→ What to produce
Retype, without changes or pictures, only the lines that begin at the one containing "Mini Face Treatment:-: 7" and end at the last line of the records that follow.

>>>>>

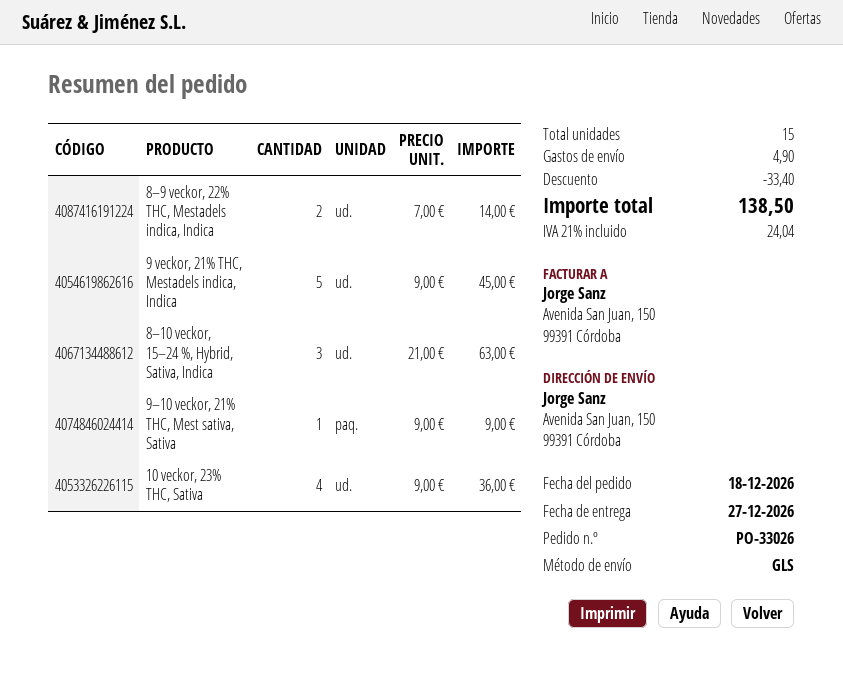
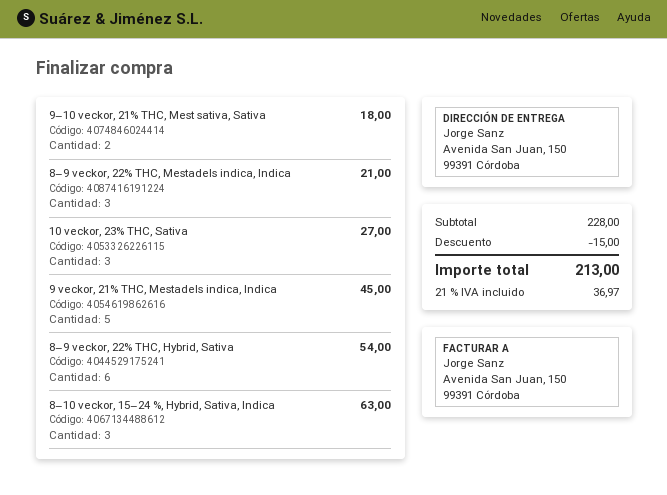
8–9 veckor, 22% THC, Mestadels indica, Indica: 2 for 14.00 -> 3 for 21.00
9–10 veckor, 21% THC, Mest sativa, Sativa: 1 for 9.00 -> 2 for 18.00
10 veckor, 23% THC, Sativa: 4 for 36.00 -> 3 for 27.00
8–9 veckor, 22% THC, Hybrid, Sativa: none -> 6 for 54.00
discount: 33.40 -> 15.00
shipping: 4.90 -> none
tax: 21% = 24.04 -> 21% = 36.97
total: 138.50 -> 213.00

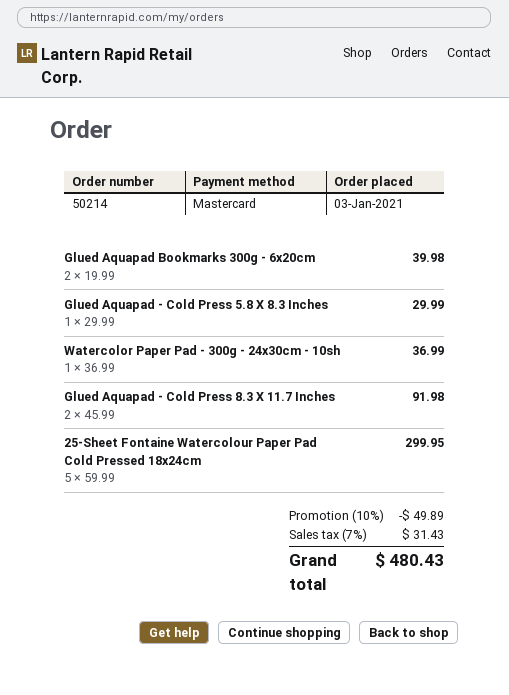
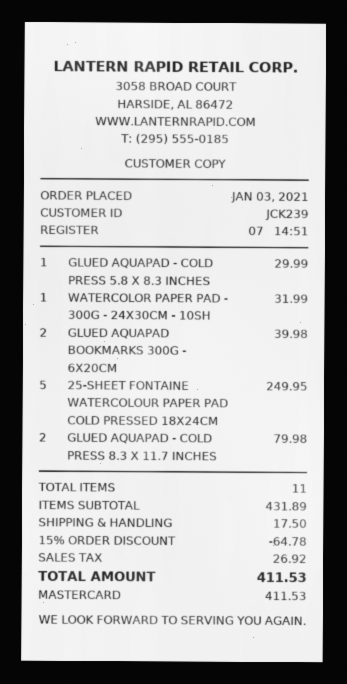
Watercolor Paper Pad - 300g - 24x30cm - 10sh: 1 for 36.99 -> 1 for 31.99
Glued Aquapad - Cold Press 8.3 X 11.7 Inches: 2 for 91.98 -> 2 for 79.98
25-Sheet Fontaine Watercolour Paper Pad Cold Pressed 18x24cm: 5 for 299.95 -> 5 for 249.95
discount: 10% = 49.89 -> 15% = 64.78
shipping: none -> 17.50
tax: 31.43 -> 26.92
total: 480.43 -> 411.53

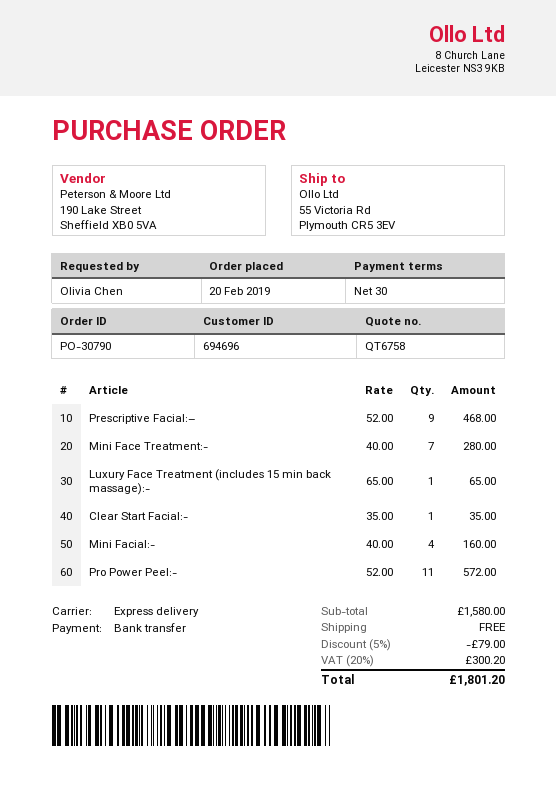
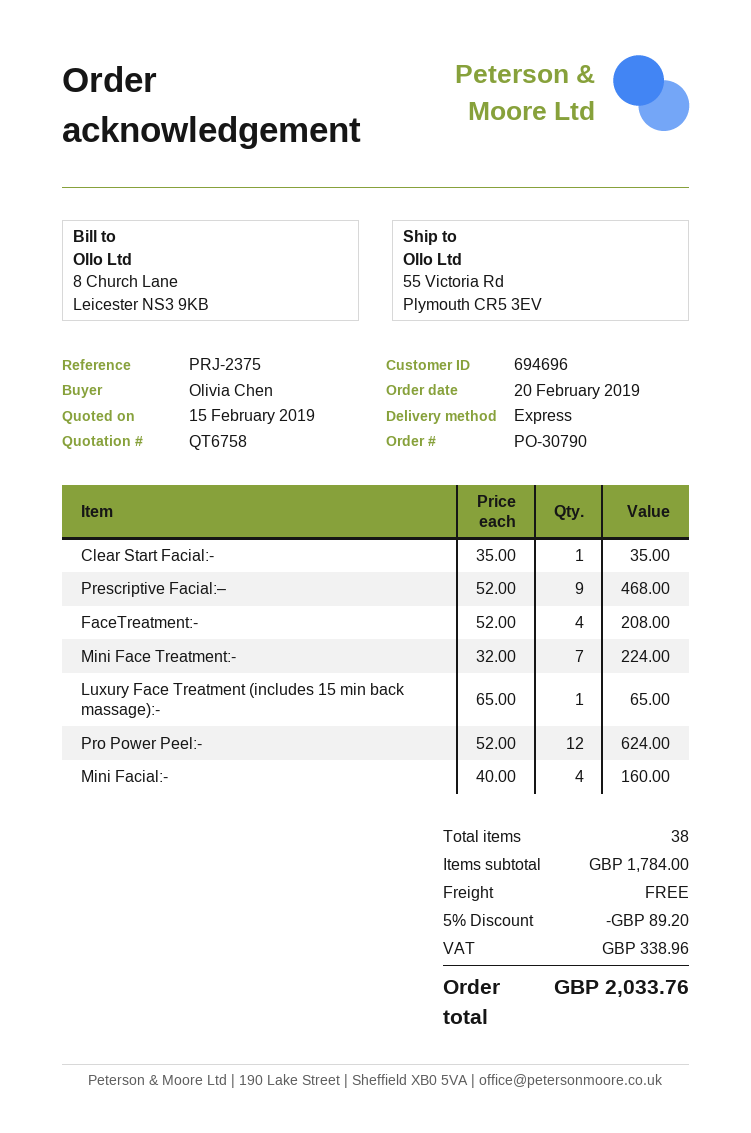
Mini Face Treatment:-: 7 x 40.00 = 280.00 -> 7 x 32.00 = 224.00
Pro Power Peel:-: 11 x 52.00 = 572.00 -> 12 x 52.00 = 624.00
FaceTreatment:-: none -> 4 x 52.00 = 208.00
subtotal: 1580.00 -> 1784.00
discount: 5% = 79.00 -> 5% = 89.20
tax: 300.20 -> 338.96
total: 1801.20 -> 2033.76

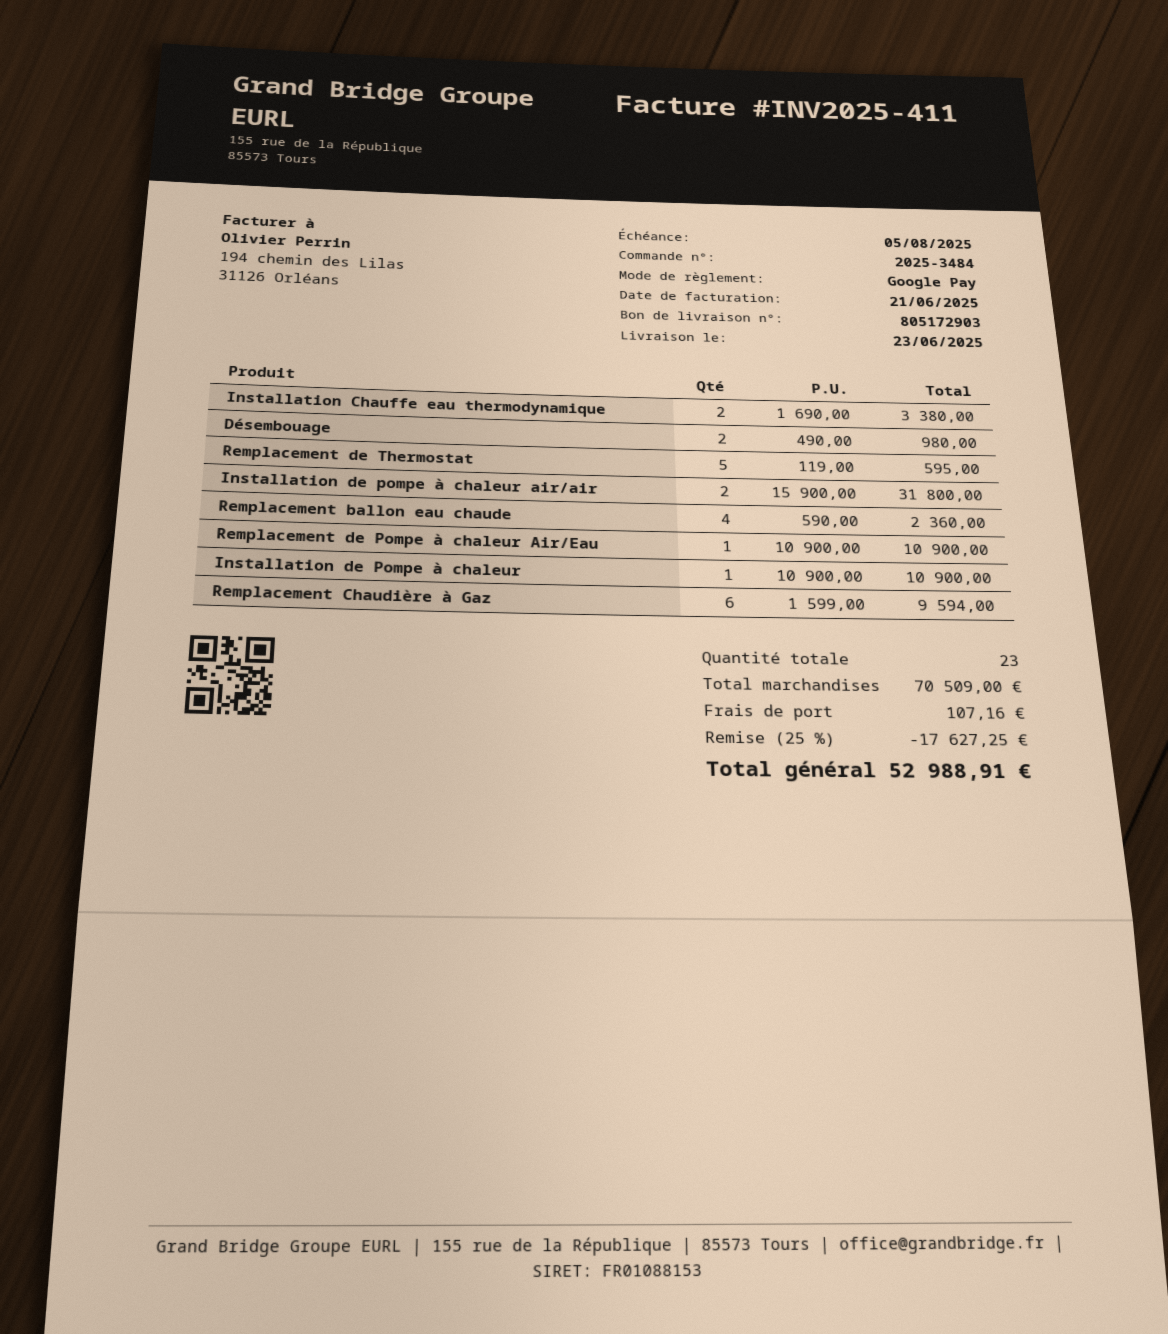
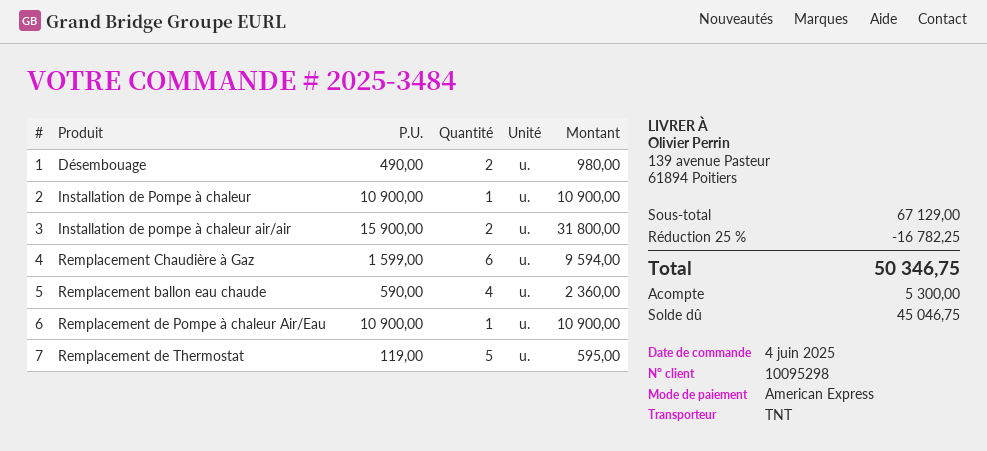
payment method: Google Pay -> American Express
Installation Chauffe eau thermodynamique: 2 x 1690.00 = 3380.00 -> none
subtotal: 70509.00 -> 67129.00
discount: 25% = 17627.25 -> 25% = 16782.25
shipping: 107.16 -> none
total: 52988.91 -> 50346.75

<<<<<

→ Task output
Mini Face Treatment:-: 7 x 40.00 = 280.00 -> 7 x 32.00 = 224.00
Pro Power Peel:-: 11 x 52.00 = 572.00 -> 12 x 52.00 = 624.00
FaceTreatment:-: none -> 4 x 52.00 = 208.00
subtotal: 1580.00 -> 1784.00
discount: 5% = 79.00 -> 5% = 89.20
tax: 300.20 -> 338.96
total: 1801.20 -> 2033.76

payment method: Google Pay -> American Express
Installation Chauffe eau thermodynamique: 2 x 1690.00 = 3380.00 -> none
subtotal: 70509.00 -> 67129.00
discount: 25% = 17627.25 -> 25% = 16782.25
shipping: 107.16 -> none
total: 52988.91 -> 50346.75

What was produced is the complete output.